# Ratty pic spam time :p



## Guest (Oct 13, 2012)

Sorry to bore you all with yet more pics of my lot 









The water isn't green, there is vitamins in the water


----------



## emzybabe (Jun 30, 2009)

lovely to see such spoilt ratties


----------



## polishrose (Oct 26, 2011)

Oh they're lovely 

Can you give them any human food or is there anything they can't have? We're having pasta today


----------



## Guest (Oct 13, 2012)

polishrose said:


> Oh they're lovely
> 
> Can you give them any human food or is there anything they can't have? We're having pasta today


They can't have spicy food and boys can't have orange (Or more to the point, d-limonene) because it causes kidney issues.

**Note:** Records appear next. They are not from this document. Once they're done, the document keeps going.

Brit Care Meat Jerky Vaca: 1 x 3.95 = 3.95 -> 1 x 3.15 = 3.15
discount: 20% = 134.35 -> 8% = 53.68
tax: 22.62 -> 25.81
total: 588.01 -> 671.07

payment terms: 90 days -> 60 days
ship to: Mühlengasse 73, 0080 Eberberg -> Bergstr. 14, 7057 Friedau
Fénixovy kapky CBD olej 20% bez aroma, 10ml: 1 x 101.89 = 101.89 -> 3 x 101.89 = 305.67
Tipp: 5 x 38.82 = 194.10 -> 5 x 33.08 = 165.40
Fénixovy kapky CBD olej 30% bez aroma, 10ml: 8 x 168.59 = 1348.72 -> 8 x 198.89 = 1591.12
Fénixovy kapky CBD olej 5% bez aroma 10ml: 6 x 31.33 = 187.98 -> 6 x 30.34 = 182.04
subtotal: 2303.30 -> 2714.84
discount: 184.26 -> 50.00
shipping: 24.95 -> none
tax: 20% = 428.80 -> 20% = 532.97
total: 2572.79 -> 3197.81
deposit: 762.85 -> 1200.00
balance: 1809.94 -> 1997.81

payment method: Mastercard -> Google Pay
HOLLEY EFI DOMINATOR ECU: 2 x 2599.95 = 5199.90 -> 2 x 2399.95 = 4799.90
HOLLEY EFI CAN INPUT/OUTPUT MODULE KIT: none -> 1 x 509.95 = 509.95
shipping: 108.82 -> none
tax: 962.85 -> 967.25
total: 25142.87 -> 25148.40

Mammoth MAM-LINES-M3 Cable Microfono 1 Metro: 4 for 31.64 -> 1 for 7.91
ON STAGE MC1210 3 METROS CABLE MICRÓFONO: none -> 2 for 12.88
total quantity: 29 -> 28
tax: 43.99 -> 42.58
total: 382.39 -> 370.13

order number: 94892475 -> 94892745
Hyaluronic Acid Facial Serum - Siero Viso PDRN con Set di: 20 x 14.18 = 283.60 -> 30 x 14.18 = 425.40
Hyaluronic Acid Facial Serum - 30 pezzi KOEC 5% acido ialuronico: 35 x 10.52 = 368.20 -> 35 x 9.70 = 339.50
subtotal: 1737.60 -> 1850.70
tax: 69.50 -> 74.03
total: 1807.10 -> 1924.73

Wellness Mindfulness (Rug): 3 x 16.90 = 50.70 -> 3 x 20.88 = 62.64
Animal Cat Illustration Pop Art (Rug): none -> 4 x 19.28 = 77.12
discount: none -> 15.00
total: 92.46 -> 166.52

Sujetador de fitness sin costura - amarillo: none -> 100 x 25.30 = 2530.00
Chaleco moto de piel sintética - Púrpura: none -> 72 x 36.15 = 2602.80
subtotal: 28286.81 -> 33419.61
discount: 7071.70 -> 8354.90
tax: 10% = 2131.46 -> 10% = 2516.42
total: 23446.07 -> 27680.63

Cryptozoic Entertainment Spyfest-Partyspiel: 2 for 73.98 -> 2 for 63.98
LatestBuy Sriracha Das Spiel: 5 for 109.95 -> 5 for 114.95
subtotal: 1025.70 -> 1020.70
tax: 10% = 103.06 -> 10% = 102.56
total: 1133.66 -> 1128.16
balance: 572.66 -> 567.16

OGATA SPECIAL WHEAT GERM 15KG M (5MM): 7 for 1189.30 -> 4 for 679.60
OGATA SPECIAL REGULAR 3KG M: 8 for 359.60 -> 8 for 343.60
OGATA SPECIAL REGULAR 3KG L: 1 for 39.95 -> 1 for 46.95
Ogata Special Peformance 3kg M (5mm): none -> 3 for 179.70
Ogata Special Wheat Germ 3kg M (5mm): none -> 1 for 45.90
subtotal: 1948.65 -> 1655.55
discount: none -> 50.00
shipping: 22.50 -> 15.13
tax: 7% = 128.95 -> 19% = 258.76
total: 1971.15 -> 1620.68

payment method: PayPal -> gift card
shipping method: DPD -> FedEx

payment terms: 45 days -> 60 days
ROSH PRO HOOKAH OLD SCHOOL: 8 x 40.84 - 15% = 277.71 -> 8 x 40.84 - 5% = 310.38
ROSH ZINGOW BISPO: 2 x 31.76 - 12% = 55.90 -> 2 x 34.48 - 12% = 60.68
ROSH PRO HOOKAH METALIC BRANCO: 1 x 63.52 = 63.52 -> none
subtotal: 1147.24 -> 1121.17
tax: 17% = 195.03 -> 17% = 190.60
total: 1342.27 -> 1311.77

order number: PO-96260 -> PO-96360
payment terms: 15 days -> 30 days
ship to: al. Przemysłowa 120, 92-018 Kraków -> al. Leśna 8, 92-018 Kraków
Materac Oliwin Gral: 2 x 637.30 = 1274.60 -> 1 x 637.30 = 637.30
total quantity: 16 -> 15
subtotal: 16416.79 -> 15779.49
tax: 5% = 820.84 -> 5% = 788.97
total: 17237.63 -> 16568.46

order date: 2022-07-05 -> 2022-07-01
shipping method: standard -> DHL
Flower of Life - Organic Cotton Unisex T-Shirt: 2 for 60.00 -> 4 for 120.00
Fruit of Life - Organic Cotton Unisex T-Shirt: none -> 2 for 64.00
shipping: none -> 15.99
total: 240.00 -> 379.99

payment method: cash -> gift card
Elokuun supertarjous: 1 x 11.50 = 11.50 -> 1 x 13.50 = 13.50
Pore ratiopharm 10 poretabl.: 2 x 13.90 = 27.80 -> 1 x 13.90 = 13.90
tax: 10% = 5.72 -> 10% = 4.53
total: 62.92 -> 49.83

Mine always have a little bit of what I'm cooking unless it is curry


----------



## Laura123 (Aug 6, 2012)

Lovely to see happy ratties.
Can I ask a couple of questions?
What bedding are you using, it looks lovely and soft ?
What cage do you have? and is that a Jenny base in it?
Thanks Laura XXXx


----------



## Guest (Oct 13, 2012)

Laura123 said:


> Lovely to see happy ratties.
> Can I ask a couple of questions?
> Of course you can
> 
> ...


My answers are in red


----------



## polishrose (Oct 26, 2011)

B3rnie said:


> They can't have spicy food and boys can't have orange (Or more to the point, d-limonene) because it causes kidney issues.
> 
> Mine always have a little bit of what I'm cooking unless it is curry


I knew about the orange but not about the spicy


----------



## Laura123 (Aug 6, 2012)

Thanks for your help. How do you find the explorer and the megazorb. I am looking at getting a new cage and it's so difficult. I have a Jenny at the moment with my 4 big boys in it. It is really a pain to set up after cleaning with only 2 small doors. The cleaning is fine. Base in the bath and wiping the bars with baby wipes. I really fancy a cage with door that fully open so there is the explorer,SRS and midwest critter. They are all REALLY big. Would you recommend the explorer? 
Laura XX


----------



## Guest (Oct 13, 2012)

Laura123 said:


> Thanks for your help. How do you find the explorer and the megazorb. I am looking at getting a new cage and it's so difficult. I have a Jenny at the moment with my 4 big boys in it. It is really a pain to set up after cleaning with only 2 small doors. The cleaning is fine. Base in the bath and wiping the bars with baby wipes. I really fancy a cage with door that fully open so there is the explorer,SRS and midwest critter. They are all REALLY big. Would you recommend the explorer?
> Laura XX


I ordered my cage online, I can't remember which company I used sorry 

I would recommend the explorer, the only down side is the shallow trays that come as standard. Which is why I ordered custom trays 

I get my megazorb from a local farm shop but you can also order it online if you don't have a farm shop near you


----------



## Laura123 (Aug 6, 2012)

Thanks honey and sorry to hijack your post.
Laura XXX


----------



## Sarah+Hammies (Jul 20, 2009)

Lovely piccies :thumbup:


----------



## Guest (Oct 13, 2012)

Laura123 said:


> Thanks honey and sorry to hijack your post.
> Laura XXX


No worries, any time


----------



## Cami (Apr 18, 2012)

Aww, lovely babies


----------



## zany_toon (Jan 30, 2009)

:001_wub: I am in love with your nekkids :001_wub: They definitely look like they are enjoying their nom-noms


----------



## momentofmadness (Jul 19, 2008)

What beauts.. Picture 2.. that Ratty looks so like Jason.. that pose was like looking at a pic of him.. xxxx


----------



## Guest (Oct 15, 2012)

momentofmadness said:


> What beauts.. Picture 2.. that Ratty looks so like Jason.. that pose was like looking at a pic of him.. xxxx


That is Enzo, he is a proper snuggle bum :001_wub:


----------



## momentofmadness (Jul 19, 2008)

B3rnie said:


> That is Enzo, he is a proper snuggle bum :001_wub:


Jase was..

I got Perky out yesterday and was snuggling him.. Said to my fella.. look he is snuggling like Rhoddi and Jase used to..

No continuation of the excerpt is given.